Julia Phillips, Burdened 2018, HD video loop (black and white, no sound), 57 seconds. © Julia Phillips, Courtesy Matthew Marks Gallery.
Phillips works indirectly with clay in her film performance Burdened (2018) as a stomping armless body is juxtaposed with a growing pile of mud. This is part of a wider body of work by Phillips, including ceramics and mixed media, that examine complex questions of race, gender and power. Ultimately, this, and all the works in this exhibition are concerned with the politics of clay.
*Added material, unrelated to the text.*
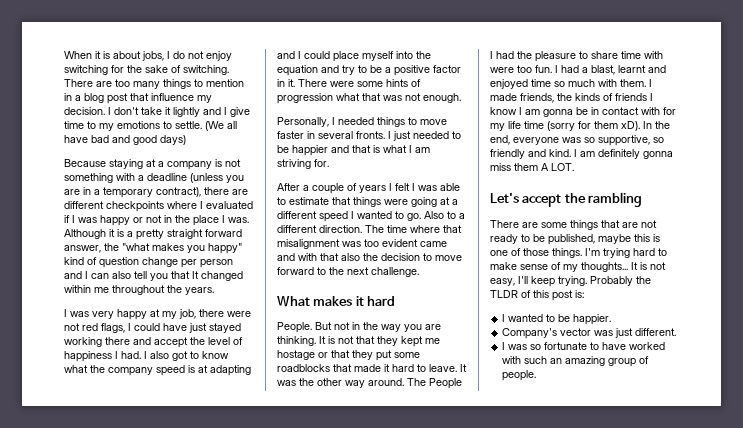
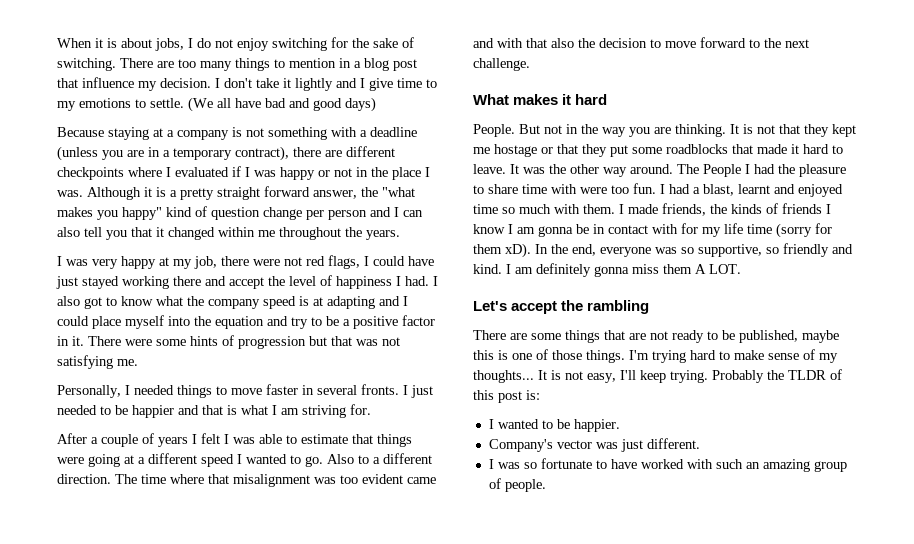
[192,271,199,279] It -> [156,227,164,237] it
[336,93,360,101] what -> [309,336,327,346] but
[423,93,461,103] enough. -> [57,355,138,369] satisfying me.

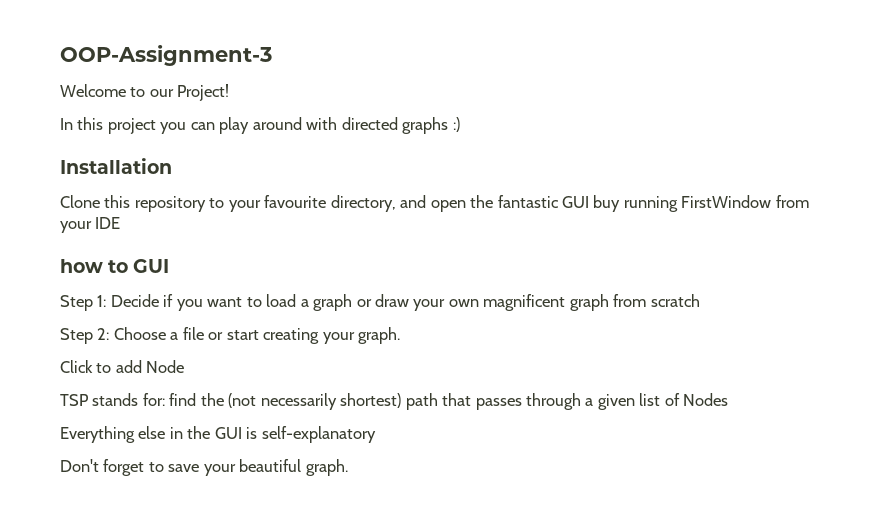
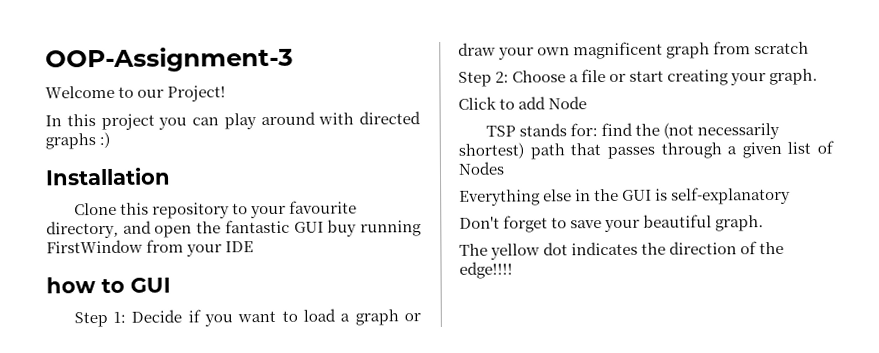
(348, 467) none -> [459,241,785,260] [459,261,513,279] // The yellow dot indicates the direction of the edge!!!!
As Phoebe Collings-James has stated: “It was significant to know about Ladi Kwali’s work at a time when I was learning the formal techniques of wheel-throwing techniques amongst the legacy of British studio ceramics, with its overbearing colonial legacies.” Now, a new generation of black women artists turns that colonial legacy on its head, reaching back to Kwali and her peers, bringing their histories into view in contemporary practice in engaging and thought-provoking ways. This exhibition unpicks those histories and allows us to see related contemporary practice more clearly.
• Body Vessel Clay: Black Women, Ceramics and Contemporary Art will travel to York Art Gallery, 24 June to 18 September 2022.